What to do –
Reprint every entry, character for character.

Difference listings:
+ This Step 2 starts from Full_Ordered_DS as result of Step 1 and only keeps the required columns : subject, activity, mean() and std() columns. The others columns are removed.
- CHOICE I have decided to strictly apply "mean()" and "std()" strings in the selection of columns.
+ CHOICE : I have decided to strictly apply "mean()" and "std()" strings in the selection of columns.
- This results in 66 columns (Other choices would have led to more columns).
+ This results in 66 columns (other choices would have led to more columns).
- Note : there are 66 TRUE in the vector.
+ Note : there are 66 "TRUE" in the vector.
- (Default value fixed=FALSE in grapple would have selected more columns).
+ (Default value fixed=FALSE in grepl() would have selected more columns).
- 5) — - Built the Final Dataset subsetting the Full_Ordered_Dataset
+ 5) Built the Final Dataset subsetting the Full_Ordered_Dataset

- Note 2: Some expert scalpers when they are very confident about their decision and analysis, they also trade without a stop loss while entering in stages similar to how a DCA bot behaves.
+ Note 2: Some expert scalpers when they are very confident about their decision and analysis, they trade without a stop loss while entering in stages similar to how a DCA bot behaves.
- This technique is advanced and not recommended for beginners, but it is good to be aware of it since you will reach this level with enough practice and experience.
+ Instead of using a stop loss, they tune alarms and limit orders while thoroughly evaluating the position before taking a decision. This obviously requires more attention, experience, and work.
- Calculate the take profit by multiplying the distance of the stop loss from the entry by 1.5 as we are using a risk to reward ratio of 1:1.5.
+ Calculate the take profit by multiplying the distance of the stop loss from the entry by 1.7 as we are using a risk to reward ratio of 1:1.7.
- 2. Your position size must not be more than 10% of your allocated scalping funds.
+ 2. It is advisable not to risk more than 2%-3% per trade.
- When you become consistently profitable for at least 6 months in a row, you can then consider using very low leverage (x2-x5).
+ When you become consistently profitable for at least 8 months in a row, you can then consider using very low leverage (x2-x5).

Your solution –
+ This Step 2 starts from Full_Ordered_DS as result of Step 1 and only keeps the required columns : subject, activity, mean() and std() columns. The others columns are removed.
- CHOICE I have decided to strictly apply "mean()" and "std()" strings in the selection of columns.
+ CHOICE : I have decided to strictly apply "mean()" and "std()" strings in the selection of columns.
- This results in 66 columns (Other choices would have led to more columns).
+ This results in 66 columns (other choices would have led to more columns).
- Note : there are 66 TRUE in the vector.
+ Note : there are 66 "TRUE" in the vector.
- (Default value fixed=FALSE in grapple would have selected more columns).
+ (Default value fixed=FALSE in grepl() would have selected more columns).
- 5) — - Built the Final Dataset subsetting the Full_Ordered_Dataset
+ 5) Built the Final Dataset subsetting the Full_Ordered_Dataset

- Note 2: Some expert scalpers when they are very confident about their decision and analysis, they also trade without a stop loss while entering in stages similar to how a DCA bot behaves.
+ Note 2: Some expert scalpers when they are very confident about their decision and analysis, they trade without a stop loss while entering in stages similar to how a DCA bot behaves.
- This technique is advanced and not recommended for beginners, but it is good to be aware of it since you will reach this level with enough practice and experience.
+ Instead of using a stop loss, they tune alarms and limit orders while thoroughly evaluating the position before taking a decision. This obviously requires more attention, experience, and work.
- Calculate the take profit by multiplying the distance of the stop loss from the entry by 1.5 as we are using a risk to reward ratio of 1:1.5.
+ Calculate the take profit by multiplying the distance of the stop loss from the entry by 1.7 as we are using a risk to reward ratio of 1:1.7.
- 2. Your position size must not be more than 10% of your allocated scalping funds.
+ 2. It is advisable not to risk more than 2%-3% per trade.
- When you become consistently profitable for at least 6 months in a row, you can then consider using very low leverage (x2-x5).
+ When you become consistently profitable for at least 8 months in a row, you can then consider using very low leverage (x2-x5).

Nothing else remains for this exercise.